- _Your instructions_: Identify all lines in the data containing the string "node". Copy them out.
++++ Raw data ++++
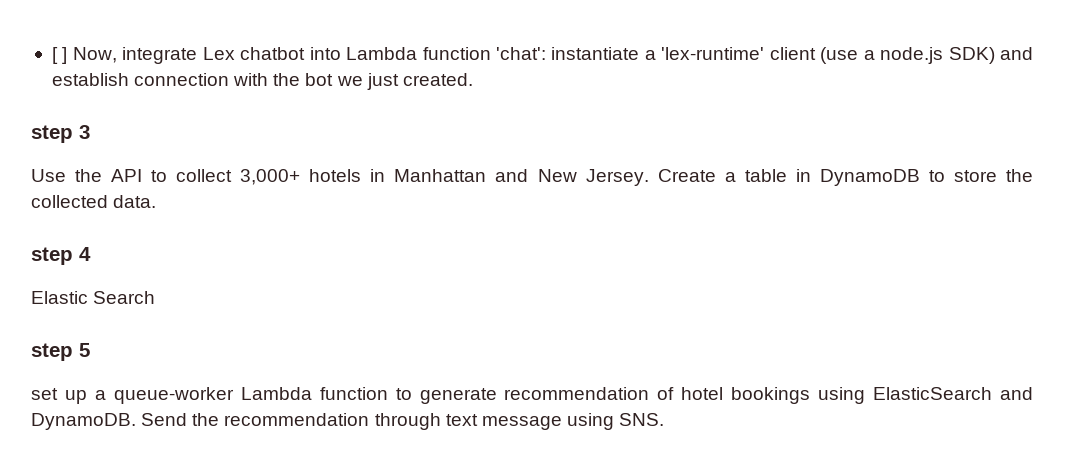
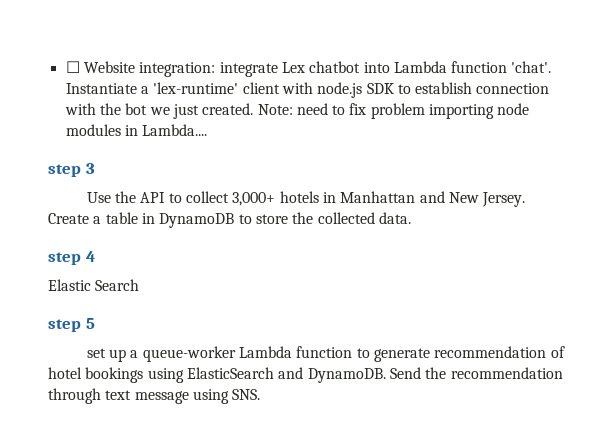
[51,47,117,64] [ ] Now, -> [65,61,216,77] ☐ Website integration:
[495,47,640,60] 'chat': instantiate -> [511,61,552,73] [65,83,137,94] 'chat'. Instantiate
[820,47,1034,64] (use a node.js SDK) and -> [281,82,411,98] with node.js SDK to
(473, 79) none -> [257,103,530,119] [65,124,208,136] Note: need to fix problem importing node modules in Lambda....

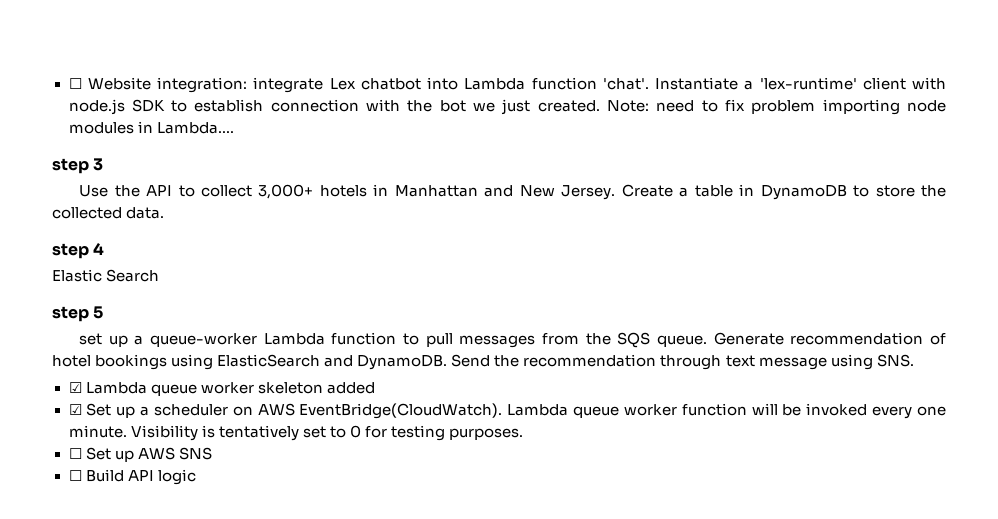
[374,348,431,362] generate -> [425,332,784,348] pull messages from the SQS queue. Generate
(261, 394) none -> [68,382,375,396] [68,403,946,419] [68,425,523,441] [68,447,212,462] [68,469,196,485] // ☑ Lambda queue worker skeleton added // ☑ Set up a scheduler on AWS EventBridge(CloudWatch). Lambda queue worker function will be invoked every one minute. Visibility is tentatively set to 0 for testing purposes. // ☐ Set up AWS SNS // ☐ Build API logic

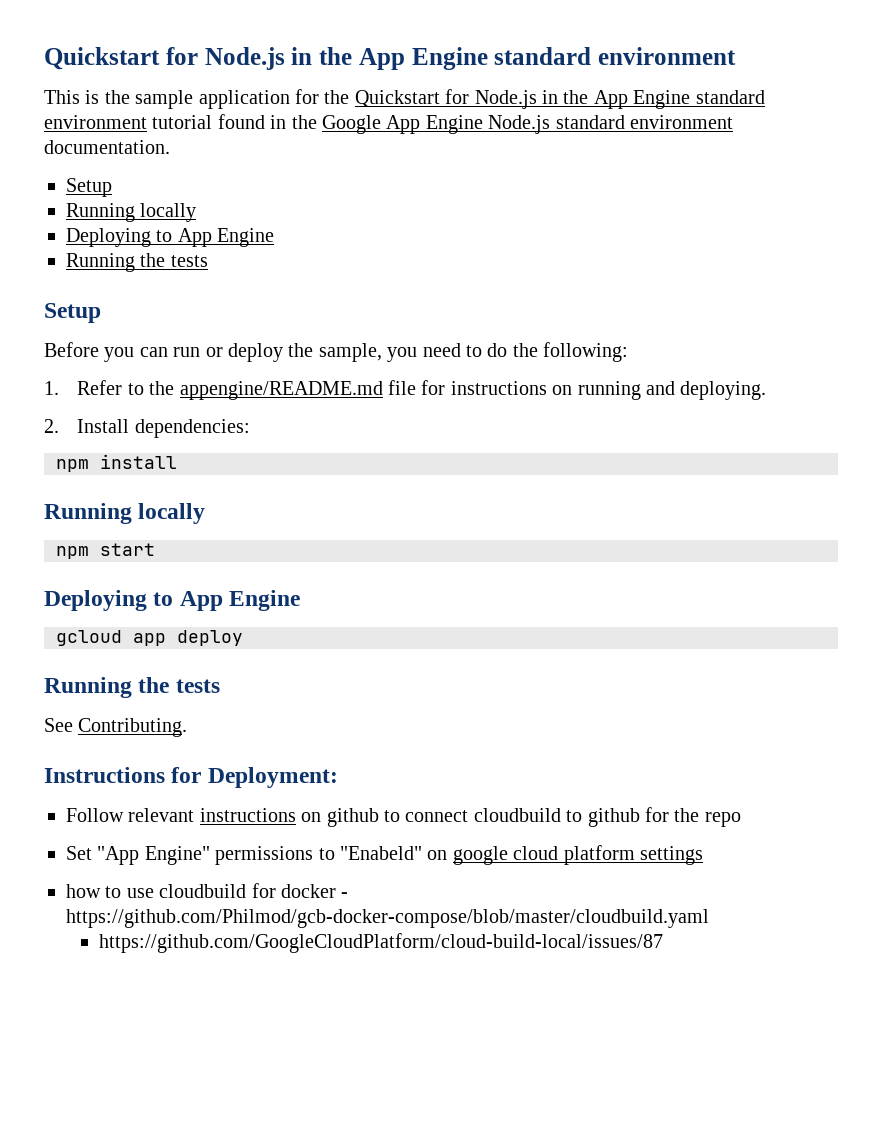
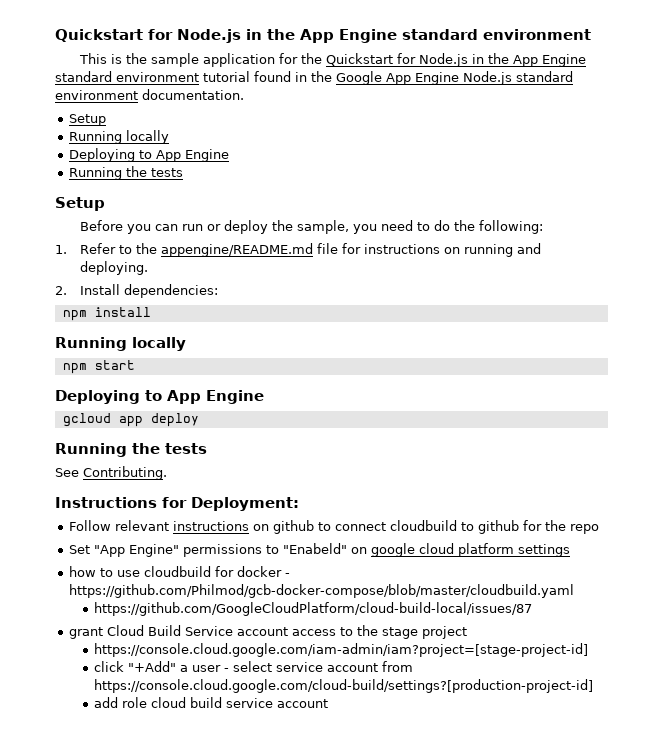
(664, 943) none -> [69,625,468,639] [94,643,589,657] [94,661,414,672] [94,679,594,693] [94,697,329,708] // grant Cloud Build Service account access to the stage project // https://console.cloud.google.com/iam-admin/iam?project=[stage-project-id] // click "+Add" a user - select service account from https://console.cloud.google.com/cloud-build/settings?[production-project-id] // add role cloud build service account

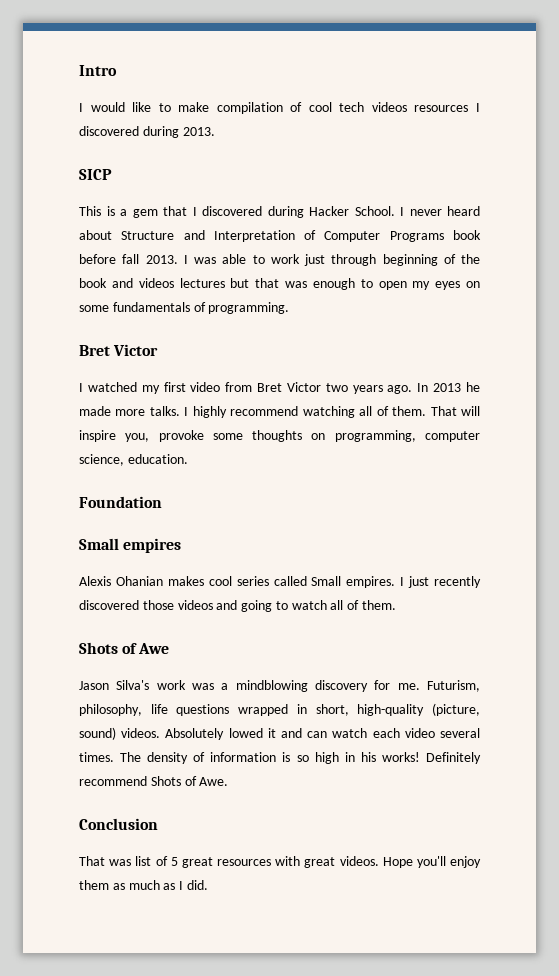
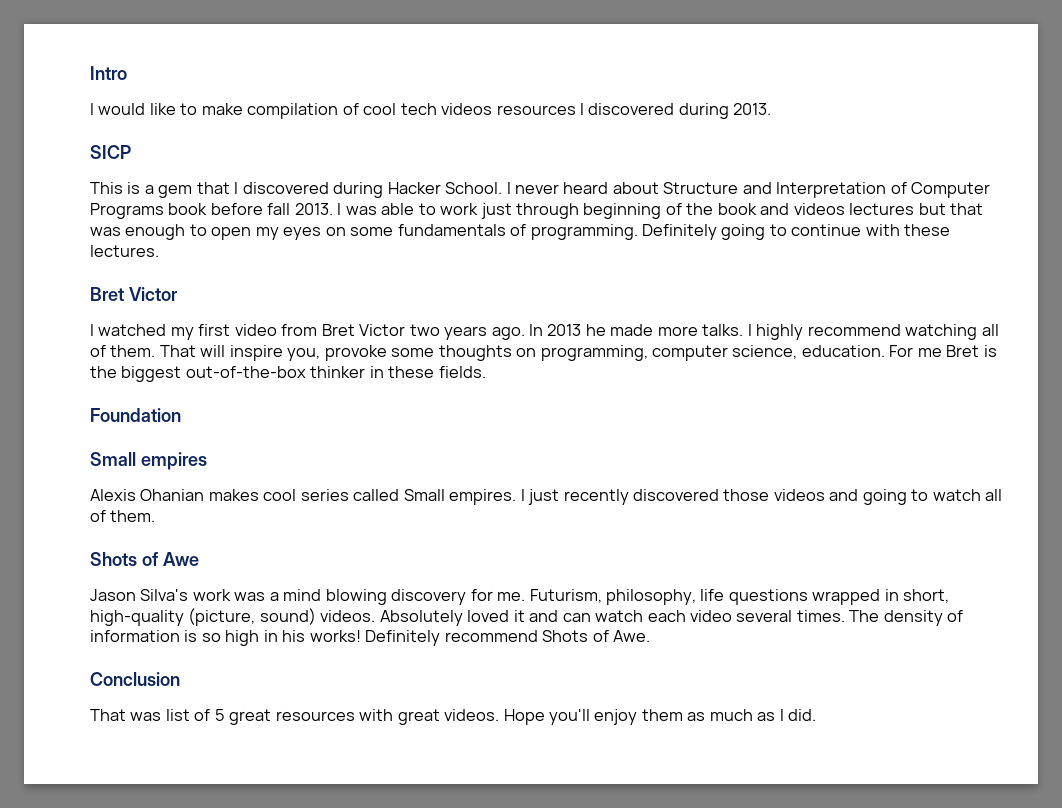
(290, 308) none -> [642,224,951,240] [90,245,159,257] Definitely going to continue with these lectures.
(188, 459) none -> [889,345,997,357] [90,366,486,382] For me Bret is the biggest out-of-the-box thinker in these fields.
[235,680,308,692] mindblowing -> [283,589,387,605] mind blowing
[228,728,263,738] lowed -> [467,610,510,622] loved

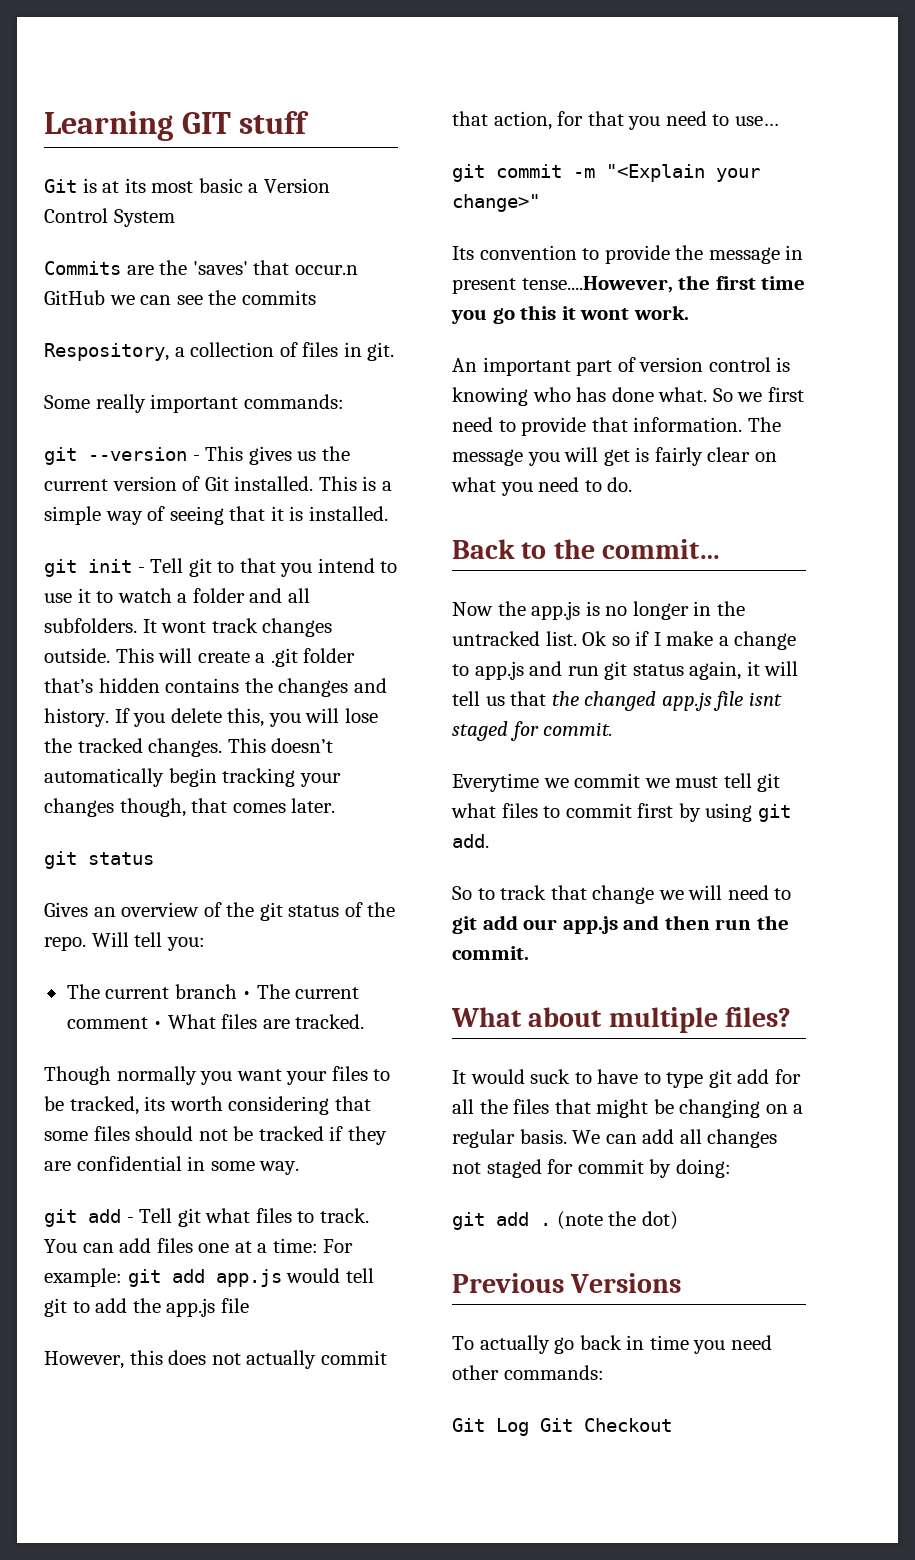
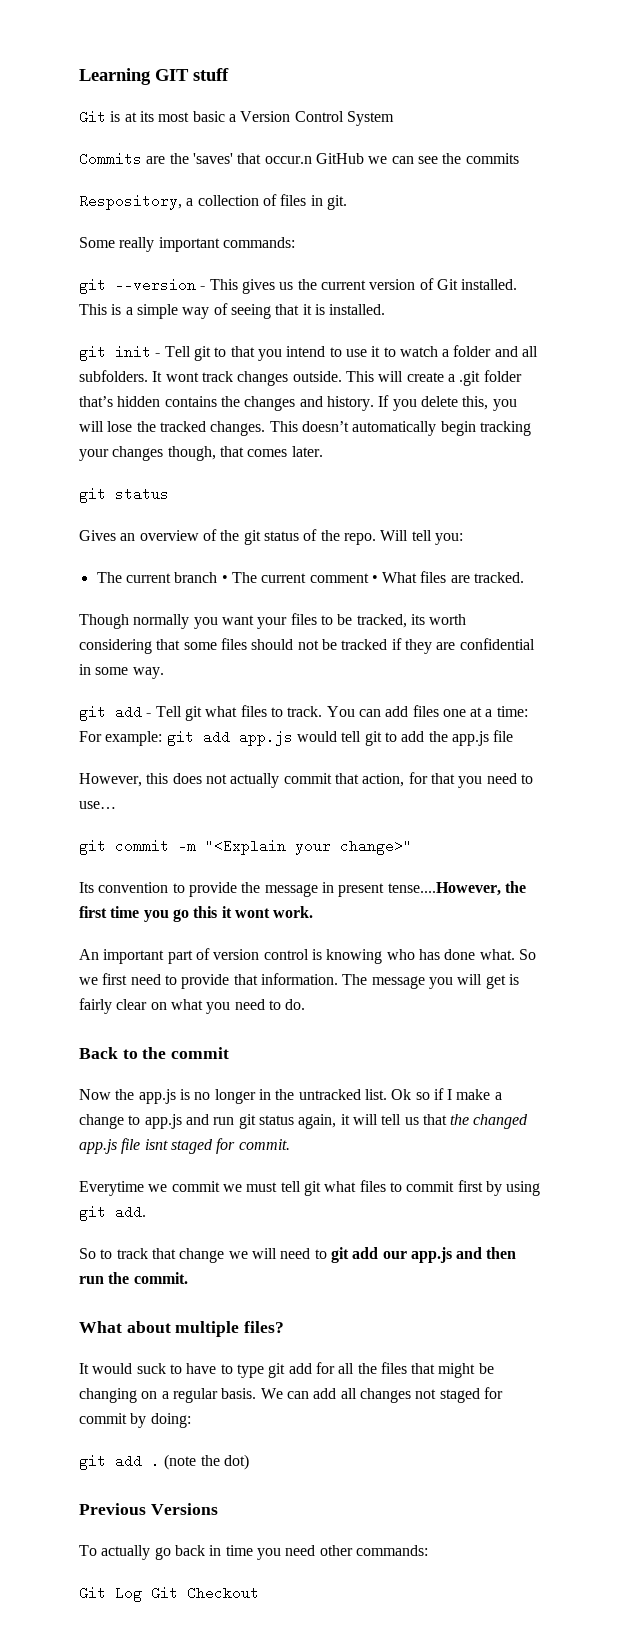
[602,539,722,559] commit… -> [171,1047,230,1059] commit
++++
- _The completed task_:
[820,47,1034,64] (use a node.js SDK) and -> [281,82,411,98] with node.js SDK to
(473, 79) none -> [257,103,530,119] [65,124,208,136] Note: need to fix problem importing node modules in Lambda....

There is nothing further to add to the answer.